Abstract Milk fever, or hypocalcemia, has a significant economic impact on the dairy industry and increases the risk of other costly disorders including ketosis and displaced abomasum. The objective of this study was to identify genetic variants, genes and molecular mechanisms causing genetic variation in the development of milk fever. A genomic based mixed linear animal model was fitted to include single nucleotide polymorphisms (SNPs), breed, and pen as fixed effects and implemented in GCTA software. A total of 436 Jersey and Holstein cows with varying milk fever history were genotyped for high density SNP chip (782,139 SNP).
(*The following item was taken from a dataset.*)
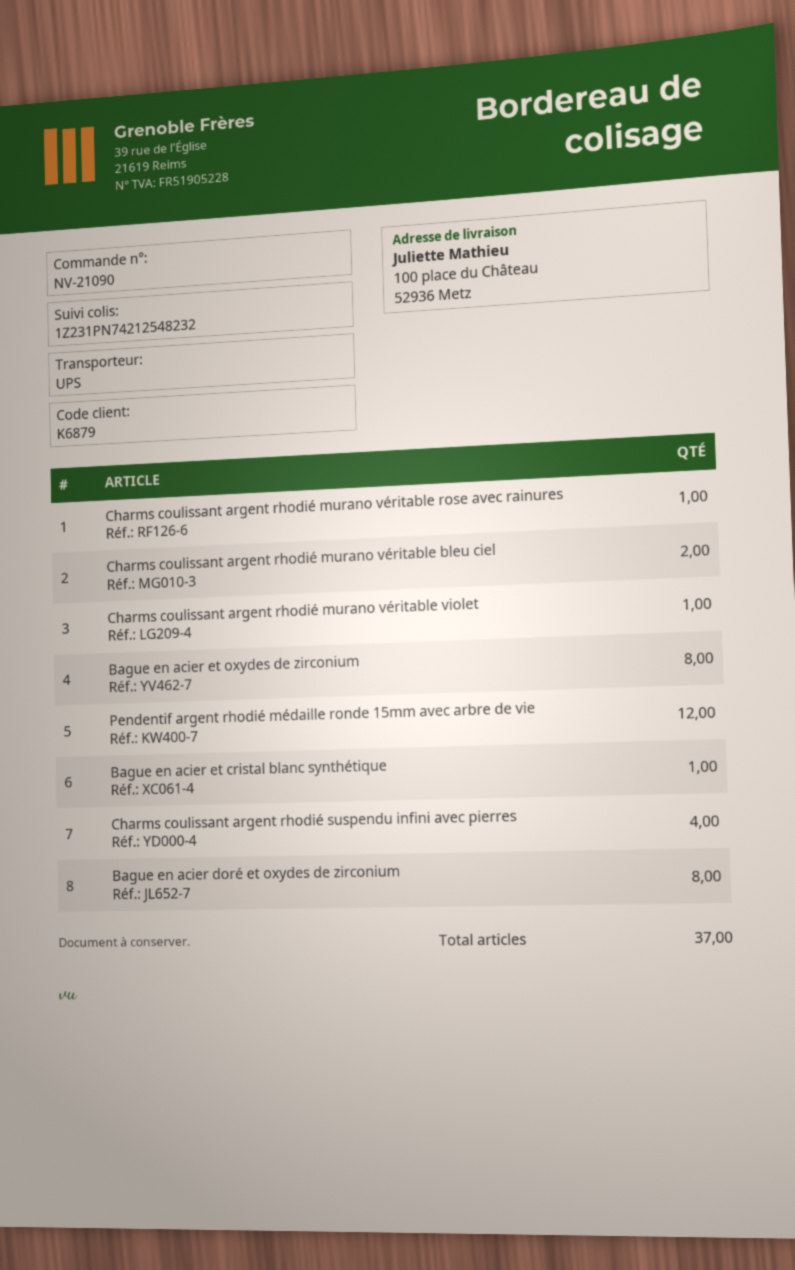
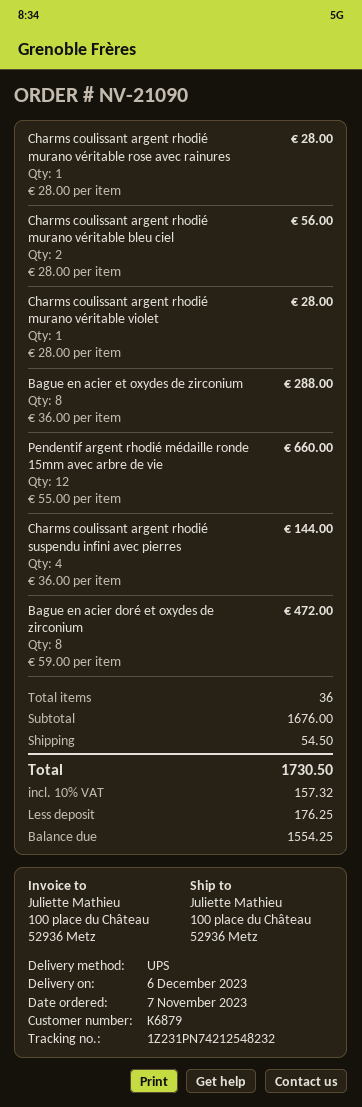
Bague en acier et cristal blanc synthétique: 1 -> none
total quantity: 37 -> 36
A total of 401 animals with 617,527 SNPs passed the quality control and were included in the association analyses. Two SNPs located on chromosome 1 were found significant at 5% genome-wide false discovery rate. The 100 most significant SNPs were mapped to corresponding genes using the Ensemble database. A total of 24 genes were found to overlap with the significant SNPs and analyzed using the in-silico functional analyses implemented in DAVID software. The genomic heritability estimated in this population was 0.11. The study identified potential biological pathways associated with milk fever including regulation of Ras and GTPase signal transduction, mammary gland development and ossification. The identified genomic regions and genes will be validated in a larger population. These results could enable us to develop genomic testing tools based on the identified genes to select for cows with low incidence of milk fever and provide insights on which animals within the herd will likely require dietary or management adjustments to prevent and treat milk fever.